La famiglia rischiava di estinguersi con l’ultimo Oronzo in quanto i suoi due figli  morirono, e, per garantire la successione venne adottato Salvatore Scarano figlio di una nipote della moglie Chiarina Grassi di Martina Franca. Quest’ultimo dilapidò quasi tutta la fortuna ereditata nel tentativo di gestire un teatro, il Costanzi di Roma.

Il Palazzo è attualmente di proprietà degli eredi del Dott. Roberto Scarano-Catanzaro.

Vie adiacenti al Palazzo


Ritornando alla famiglia Catanzaro, essa annovera nella storia brindisina ben due sindaci, Oronzo nel 1740-1, 1747-8, 1755-6 e Pasquale nel 1754-5 e, nel 1800 possedeva non solo palazzo e circondario, ma molte altre zone in città e alcune masserie: Cerrito, Chimienti, Angelini, Spada e Restinco.

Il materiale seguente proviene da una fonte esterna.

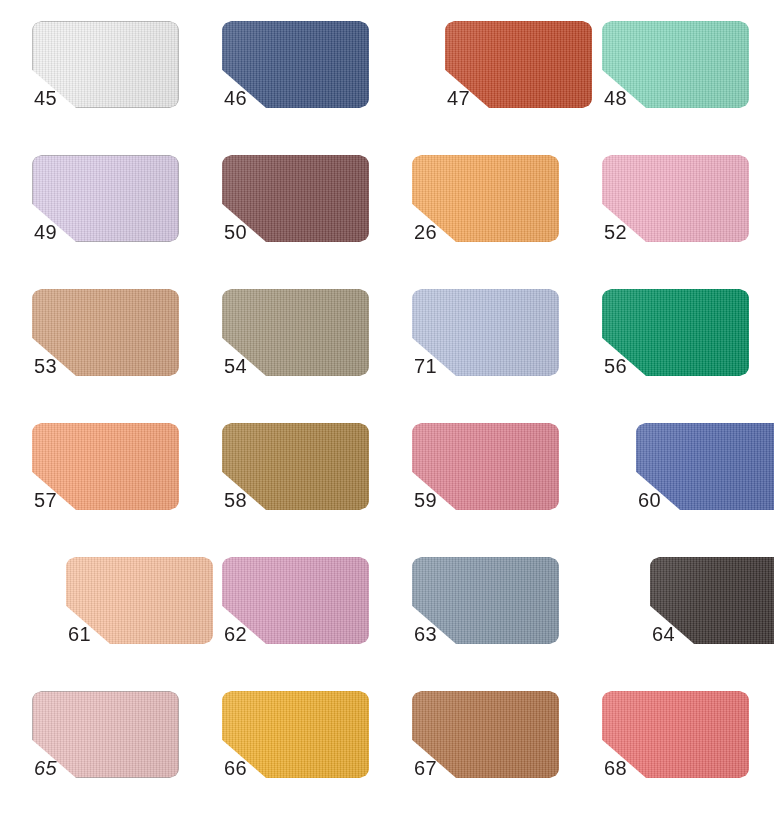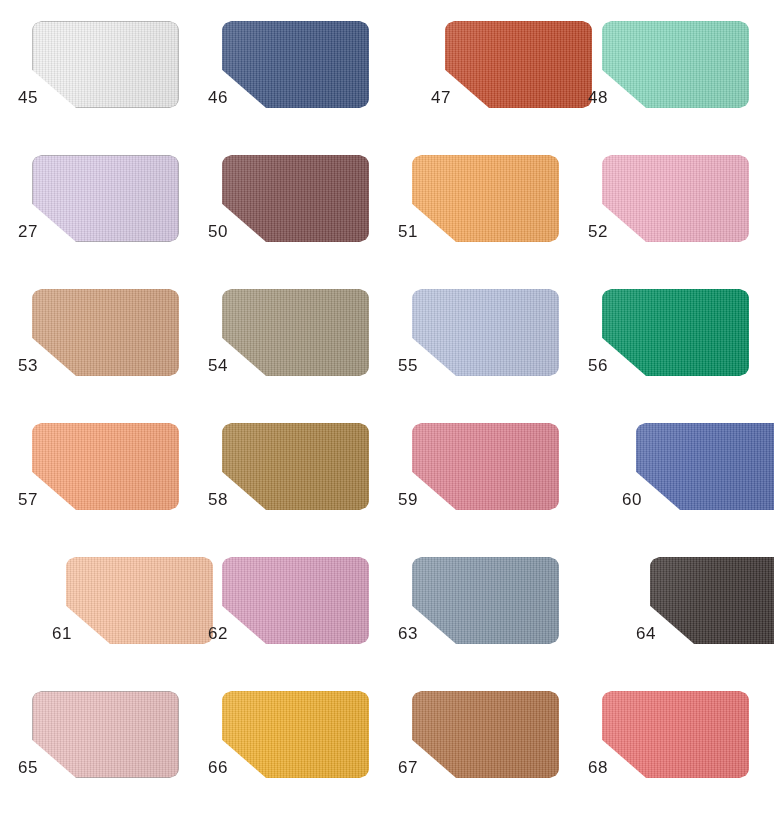"45" .swatch-number { font-size: 17px -> 20px; left: 8px -> 24px }
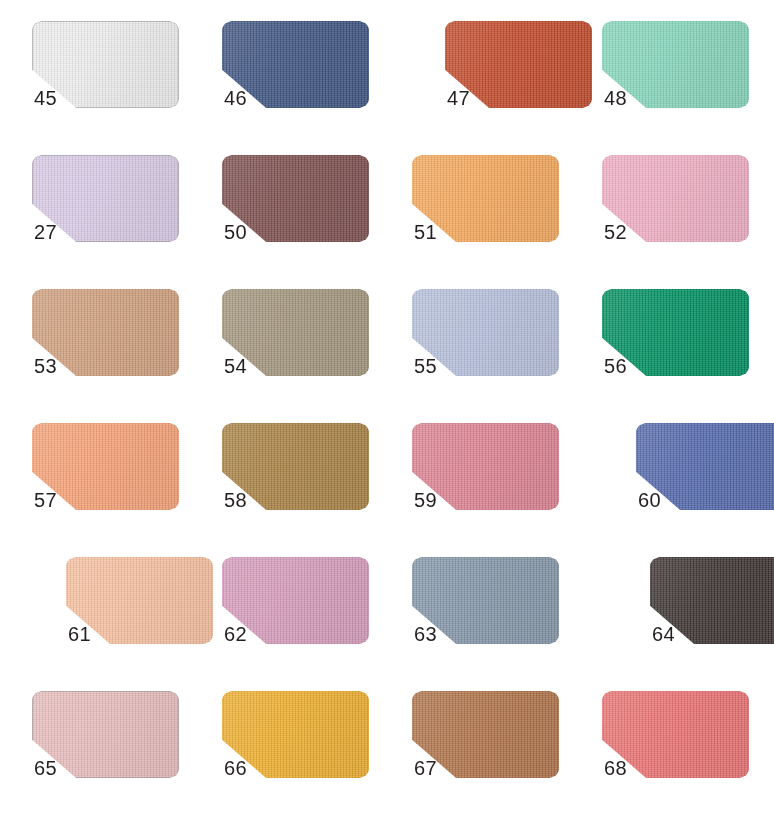"27" div.swatch-number { text: 27 -> 49 }
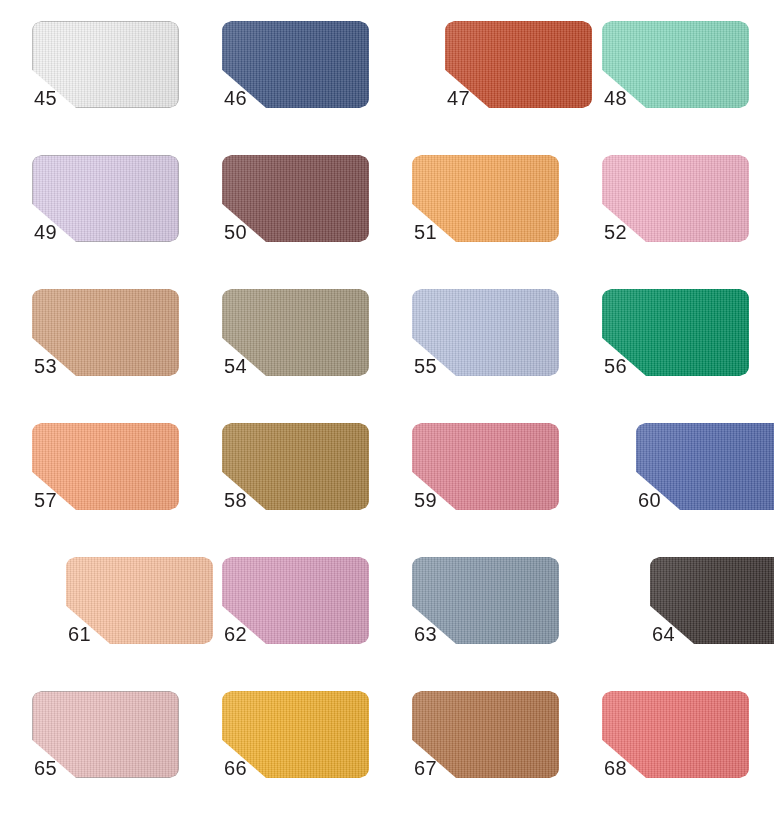"51" div.swatch-number { text: 51 -> 26 }
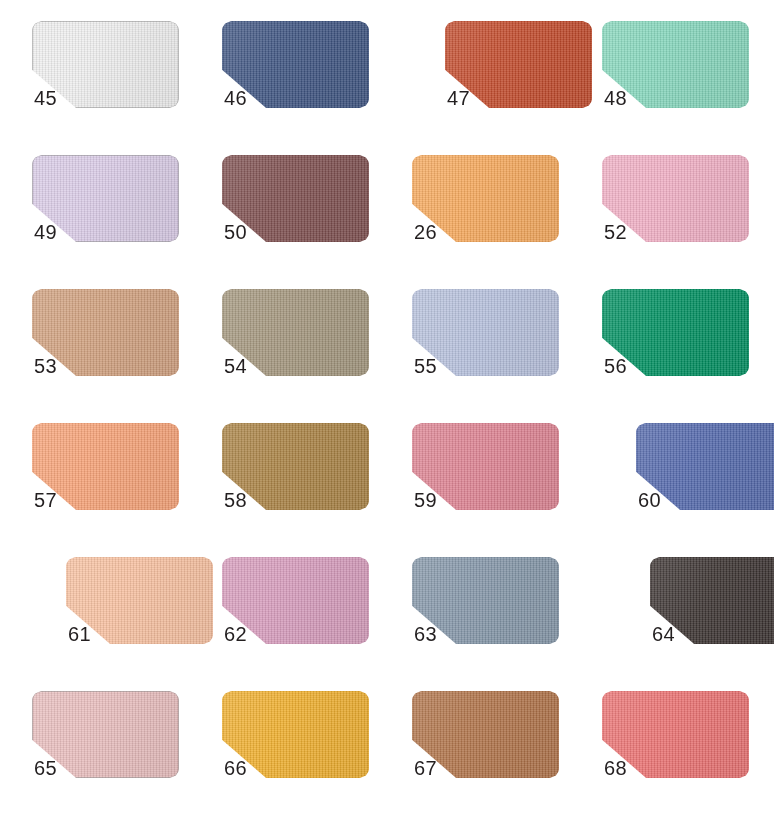"55" div.swatch-number { text: 55 -> 71 }
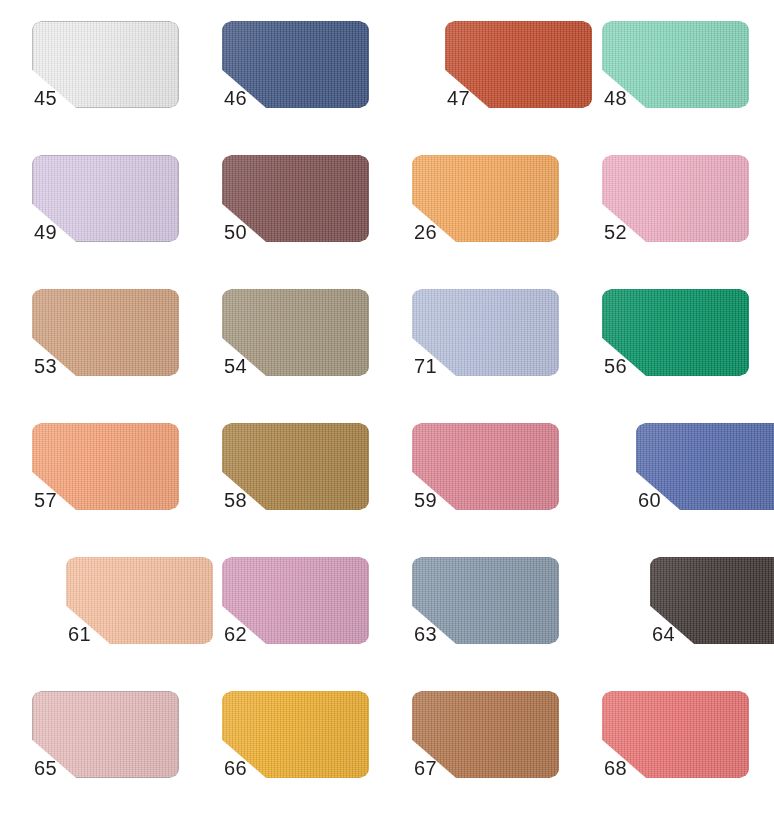"65" div.swatch-cell { font-style: none -> italic }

Nella famiglia tutti furono di orientamento antiborbonico e la raffigurazione nella chiesetta della Masseria a Restinco di Mazzini e Garibaldi nelle vesti di S. Pietro e S. Paolo (per approfondire clicca QUI), è la dimostrazione che probabilmente veniva usata come sede per le riunioni dei patrioti brindisini durante il periodo risorgimentale.

Non a caso, nella Cronaca dei Sindaci di Brindisi (1787-1860) il sottintendente Mastroserio in una nota del 7 novembre 1856 rilevava che Giacomo Catanzaro insieme ad altri “aveva relazioni frequenti coi legni che approdavano in quel porto”. Dal porto di Brindisi salpavano  infatti imbarcazioni clandestine di perseguitati politici e, soprattutto attraverso le navi in arrivo e in partenza si mantenevano i contatti con gli esuli in altri Stati. Racconta ancora la Cronaca:

“Si riunivano in un retrobottega di Vito Lisco venditore di liquori o nel caffè di Francesco Palmisano detto Cicciotto. A Brindisi gli approdi erano frequenti, la città era la chiave delle corrispondenze con gli emigrati di Francia e di Grecia.”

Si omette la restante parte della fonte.